I was at home with my Mom, waiting for my brother to come home from school which was usually around 3 pm in the afternoon. He came home early that day........

JIVE FIVE Mary G.
11-22-2013, 02:12 PM
I was in class at Boston University when the news came. Classes were dismissed and my friends and I went to a nearby church to pray. The next day we went home for Thanksgiving. I remember walking in my house after the ride home from Boston just as Ruby shot Oswald.

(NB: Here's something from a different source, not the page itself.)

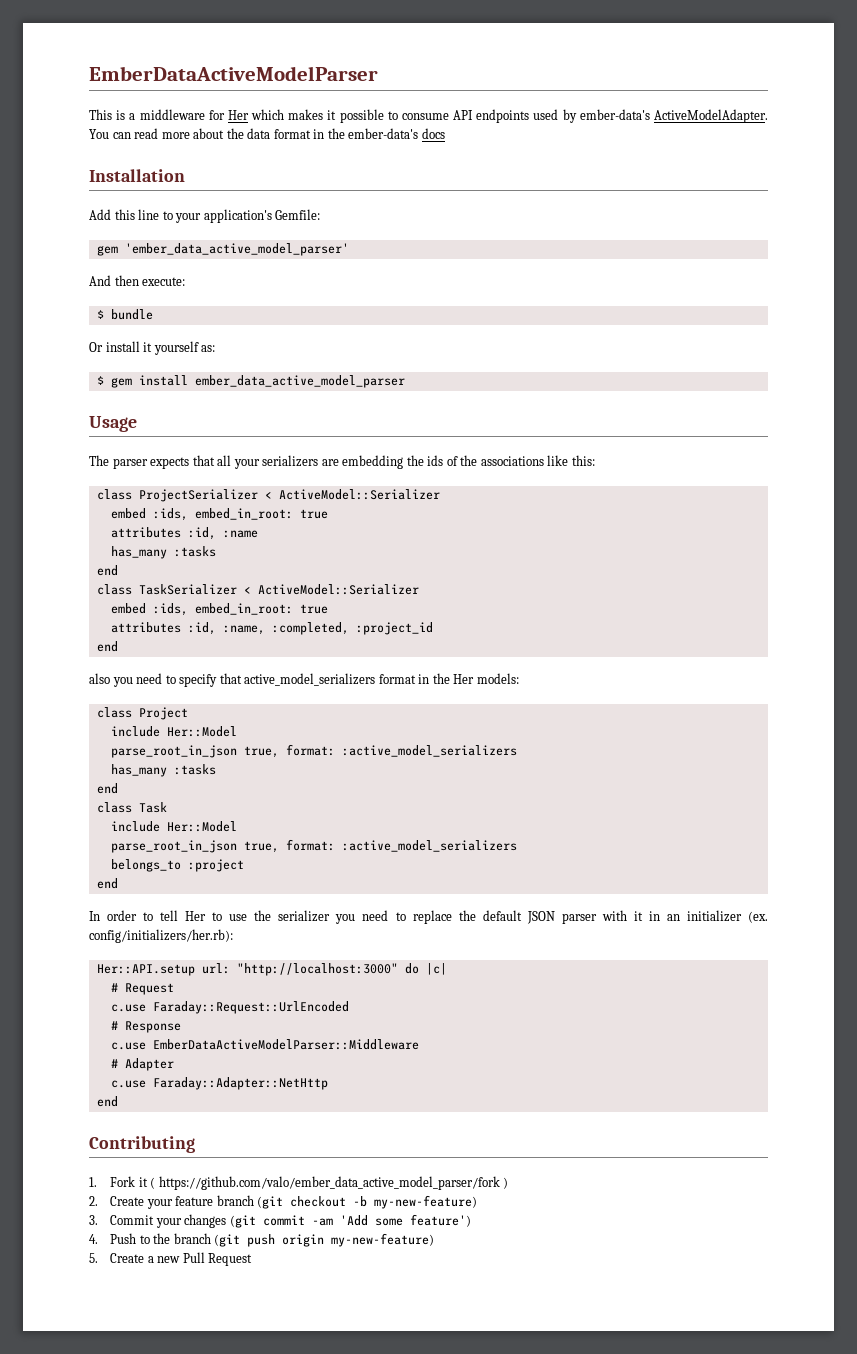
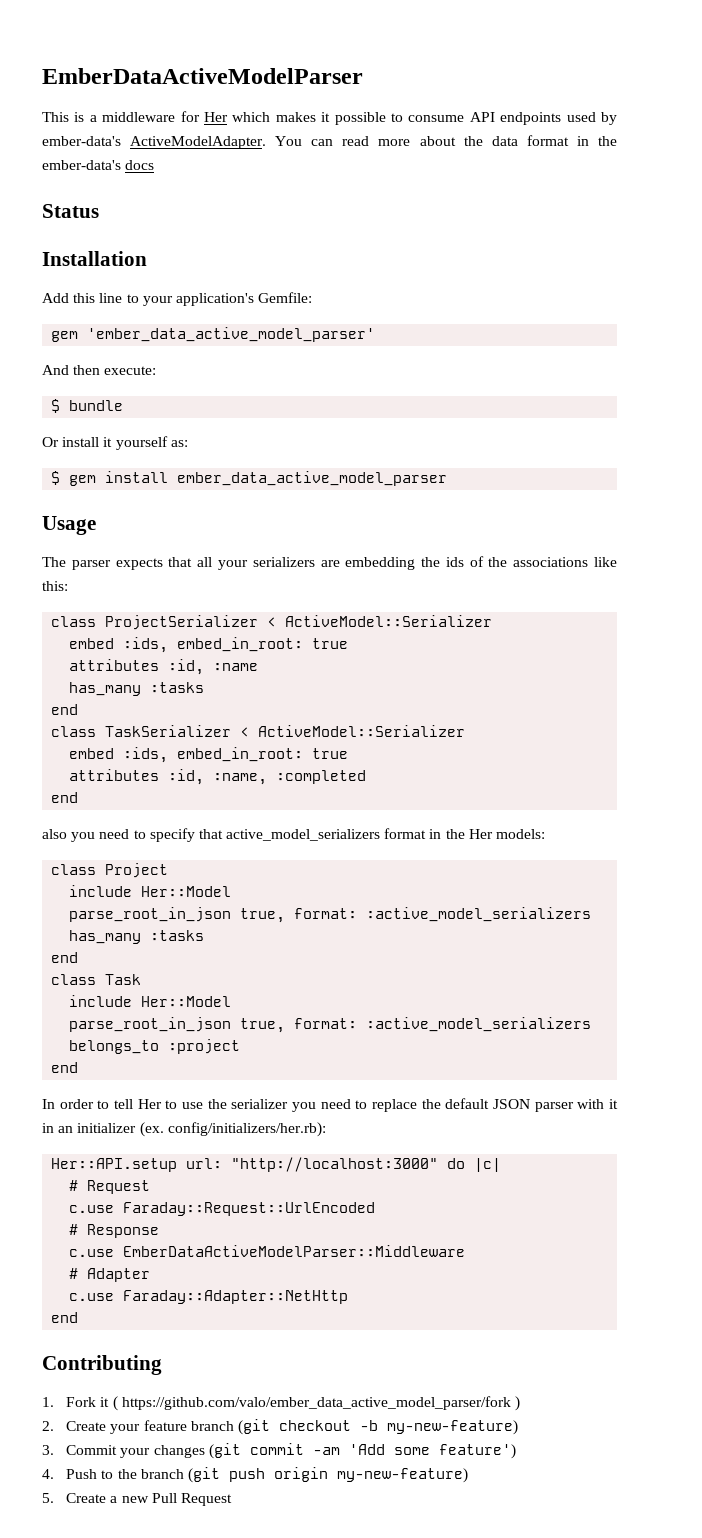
(445, 133) none -> [42,204,99,218] // Status
[271,622,433,635] :completed, :project_id -> [276,770,367,784] :completed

The country lost its innocence that fateful day... No one who was alive then will ever forget it.

~~Mary~~

7580

ceasar
11-22-2013, 02:20 PM
Greetings all,
Every year this time I think back to that day in Dallas.
We [[THE TYMES ) were on tour, THE DICK CLARK CAVALCADE OF STARS.
LEN BARRY, GENE PITNEY, THE RONNETTS, THE CRYSTALS, THE ORLONS, and more.
We arrived in Dallas that morning checked into the hotel.
Gene Pitney asked me if I wanted to go see the presidents parade.
As we were leaving my room, the news came on, we heard what had happened
Our hotel was across the street from Jack Ruby's club where we were going to have a party that night.The jail where they held Oswald was on the next corner.
We left that morning drove pass the jail got to Kentucky heard the news about Oswald.
Our lead singer, George Williams got sick the night of the assignation,
Took him to the same hospital. There was still spots of blood they didn't get up.
It was quite an adventure.
Ceasar
The
Original
Tymes

JIVE FIVE Mary G.
11-22-2013, 03:41 PM
OH MY, Ceasar!! That is quite a story. Thanks for sharing.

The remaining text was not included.